→ Aim of the exercise
Go through the data line by line and count the lines that hold "from". Reply with the total only.

=== Data for processing ===

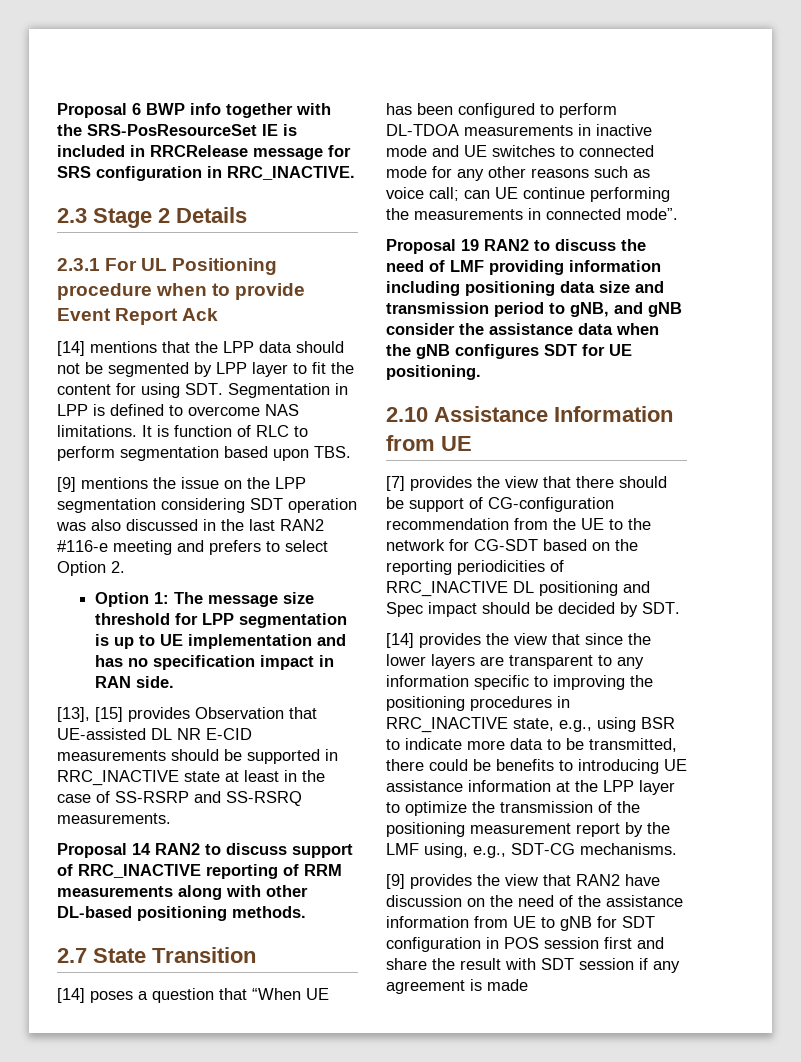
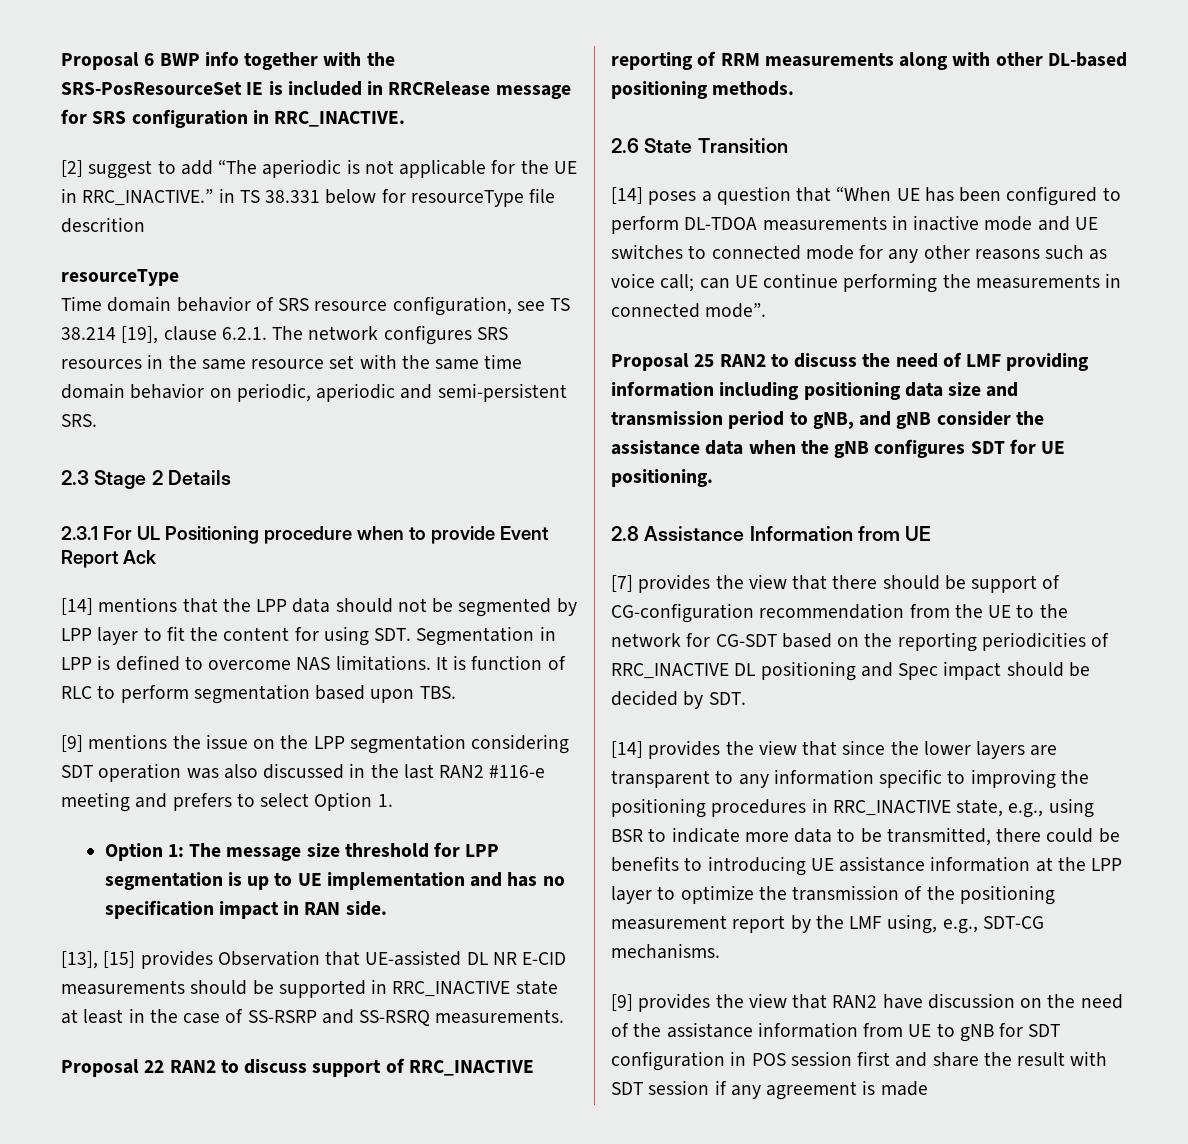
+ [2] suggest to add “The aperiodic is not applicable for the UE in RRC_INACTIVE.” in TS 38.331 below for resourceType file descrition
+ resourceType
+ Time domain behavior of SRS resource configuration, see TS 38.214 [19], clause 6.2.1. The network configures SRS resources in the same resource set with the same time domain behavior on periodic, aperiodic and semi-persistent SRS.
- [9] mentions the issue on the LPP segmentation considering SDT operation was also discussed in the last RAN2 #116-e meeting and prefers to select Option 2.
+ [9] mentions the issue on the LPP segmentation considering SDT operation was also discussed in the last RAN2 #116-e meeting and prefers to select Option 1.
- Proposal 14 RAN2 to discuss support of RRC_INACTIVE reporting of RRM measurements along with other DL-based positioning methods.
+ Proposal 22 RAN2 to discuss support of RRC_INACTIVE reporting of RRM measurements along with other DL-based positioning methods.
- 2.7 State Transition
+ 2.6 State Transition
- Proposal 19 RAN2 to discuss the need of LMF providing information including positioning data size and transmission period to gNB, and gNB consider the assistance data when the gNB configures SDT for UE positioning.
+ Proposal 25 RAN2 to discuss the need of LMF providing information including positioning data size and transmission period to gNB, and gNB consider the assistance data when the gNB configures SDT for UE positioning.
- 2.10 Assistance Information from UE
+ 2.8 Assistance Information from UE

===

→ Task result
2